- PROVIDED RECORDS

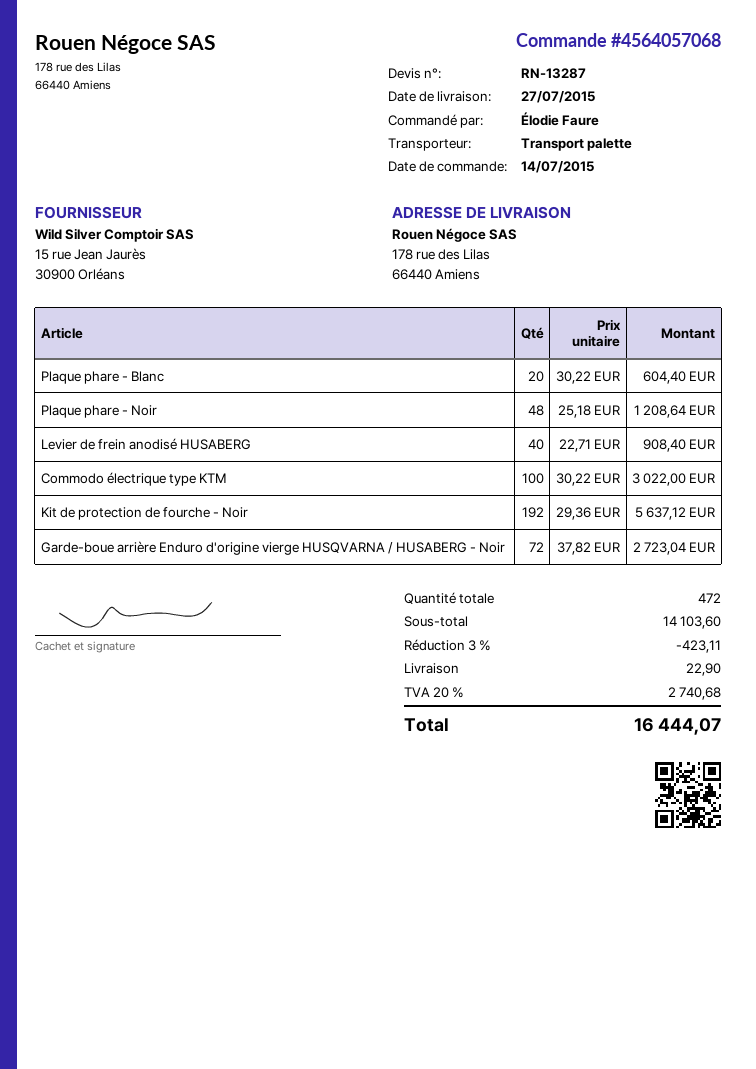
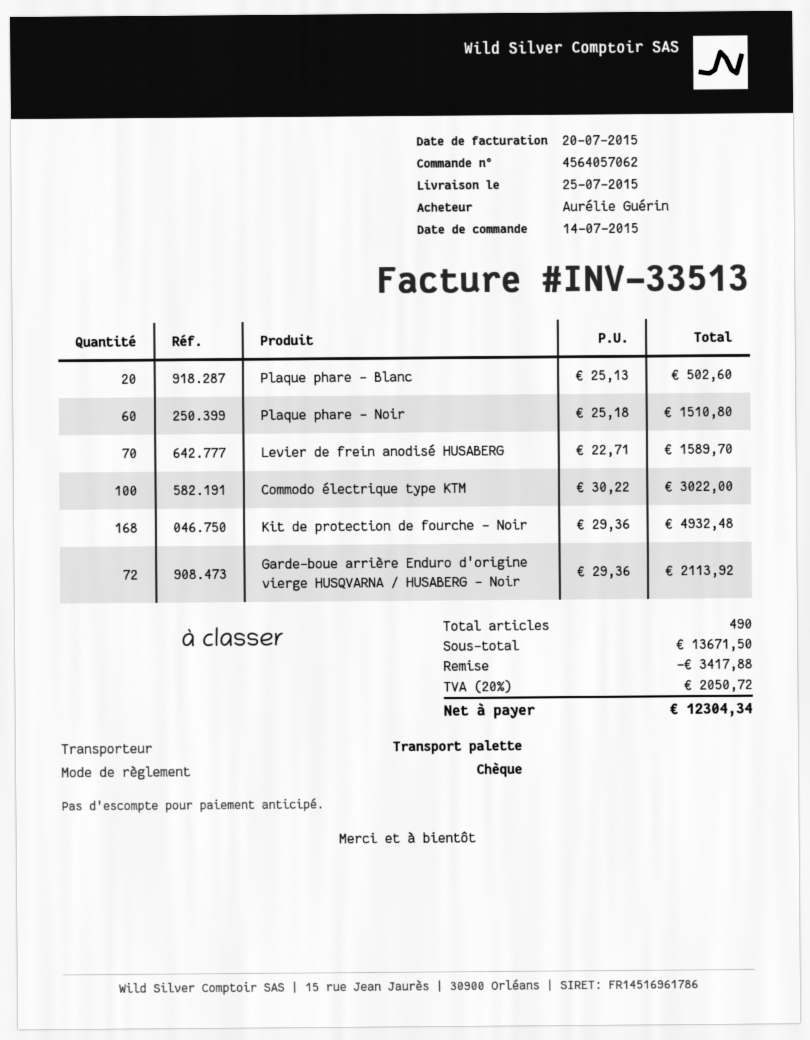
order number: 4564057068 -> 4564057062
delivery date: 2015-07-27 -> 2015-07-25
ordered by: Élodie Faure -> Aurélie Guérin
Plaque phare - Blanc: 20 x 30.22 = 604.40 -> 20 x 25.13 = 502.60
Plaque phare - Noir: 48 x 25.18 = 1208.64 -> 60 x 25.18 = 1510.80
Levier de frein anodisé HUSABERG: 40 x 22.71 = 908.40 -> 70 x 22.71 = 1589.70
Kit de protection de fourche - Noir: 192 x 29.36 = 5637.12 -> 168 x 29.36 = 4932.48
Garde-boue arrière Enduro d'origine vierge HUSQVARNA / HUSABERG - Noir: 72 x 37.82 = 2723.04 -> 72 x 29.36 = 2113.92
total quantity: 472 -> 490
subtotal: 14103.60 -> 13671.50
discount: 423.11 -> 3417.88
shipping: 22.90 -> none
tax: 20% = 2740.68 -> 20% = 2050.72
total: 16444.07 -> 12304.34

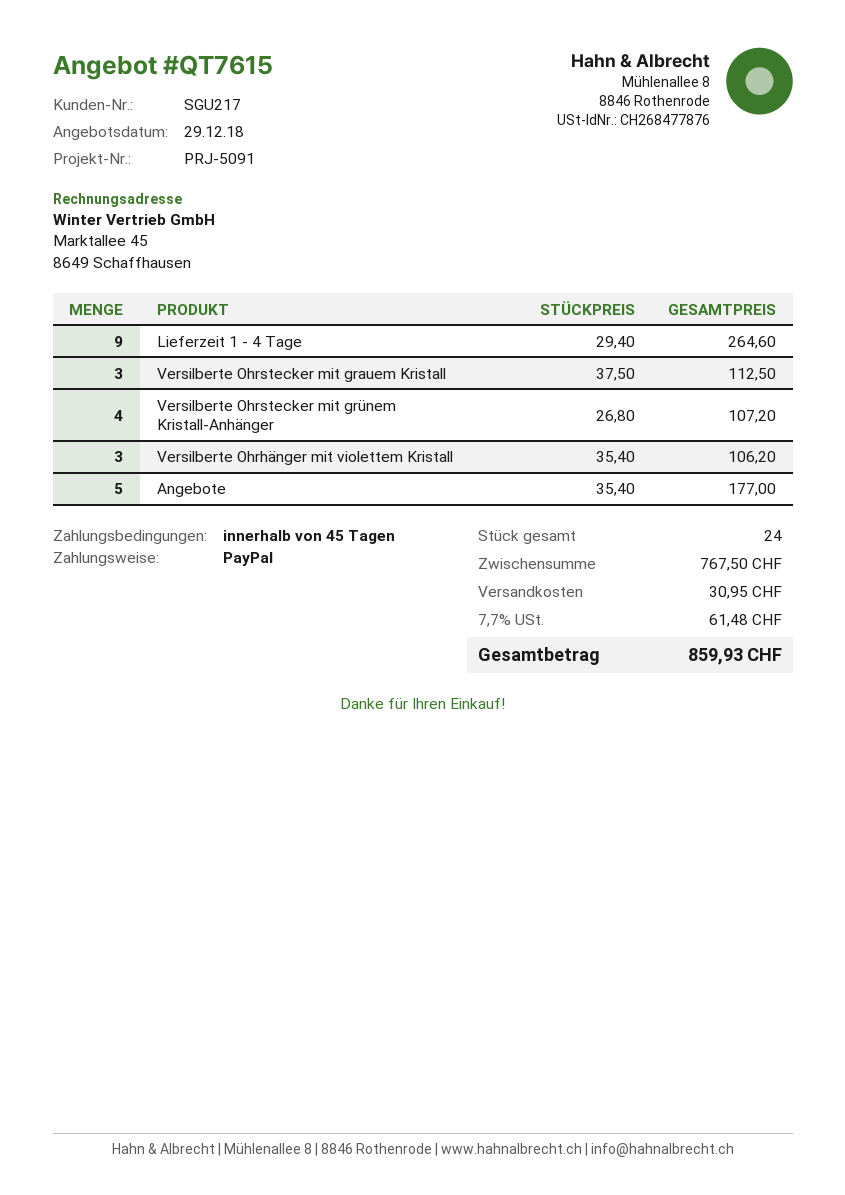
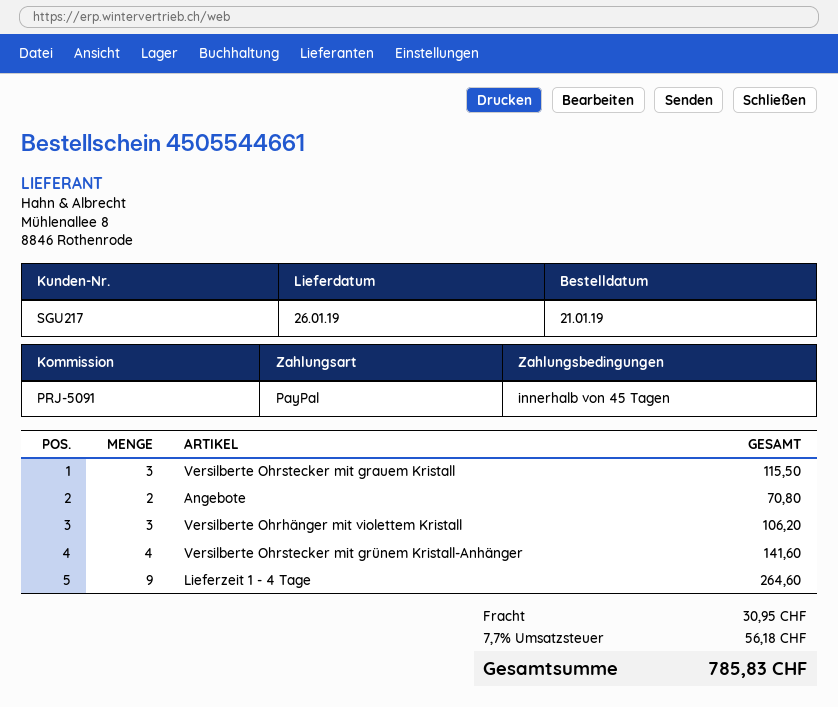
Versilberte Ohrstecker mit grauem Kristall: 3 for 112.50 -> 3 for 115.50
Versilberte Ohrstecker mit grünem Kristall-Anhänger: 4 for 107.20 -> 4 for 141.60
Angebote: 5 for 177.00 -> 2 for 70.80
tax: 7.7% = 61.48 -> 7.7% = 56.18
total: 859.93 -> 785.83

- WORK TASK
Output every line of the records above unchanged, and keep the pictures out.

- COMPLETED EXERCISE
order number: 4564057068 -> 4564057062
delivery date: 2015-07-27 -> 2015-07-25
ordered by: Élodie Faure -> Aurélie Guérin
Plaque phare - Blanc: 20 x 30.22 = 604.40 -> 20 x 25.13 = 502.60
Plaque phare - Noir: 48 x 25.18 = 1208.64 -> 60 x 25.18 = 1510.80
Levier de frein anodisé HUSABERG: 40 x 22.71 = 908.40 -> 70 x 22.71 = 1589.70
Kit de protection de fourche - Noir: 192 x 29.36 = 5637.12 -> 168 x 29.36 = 4932.48
Garde-boue arrière Enduro d'origine vierge HUSQVARNA / HUSABERG - Noir: 72 x 37.82 = 2723.04 -> 72 x 29.36 = 2113.92
total quantity: 472 -> 490
subtotal: 14103.60 -> 13671.50
discount: 423.11 -> 3417.88
shipping: 22.90 -> none
tax: 20% = 2740.68 -> 20% = 2050.72
total: 16444.07 -> 12304.34

Versilberte Ohrstecker mit grauem Kristall: 3 for 112.50 -> 3 for 115.50
Versilberte Ohrstecker mit grünem Kristall-Anhänger: 4 for 107.20 -> 4 for 141.60
Angebote: 5 for 177.00 -> 2 for 70.80
tax: 7.7% = 61.48 -> 7.7% = 56.18
total: 859.93 -> 785.83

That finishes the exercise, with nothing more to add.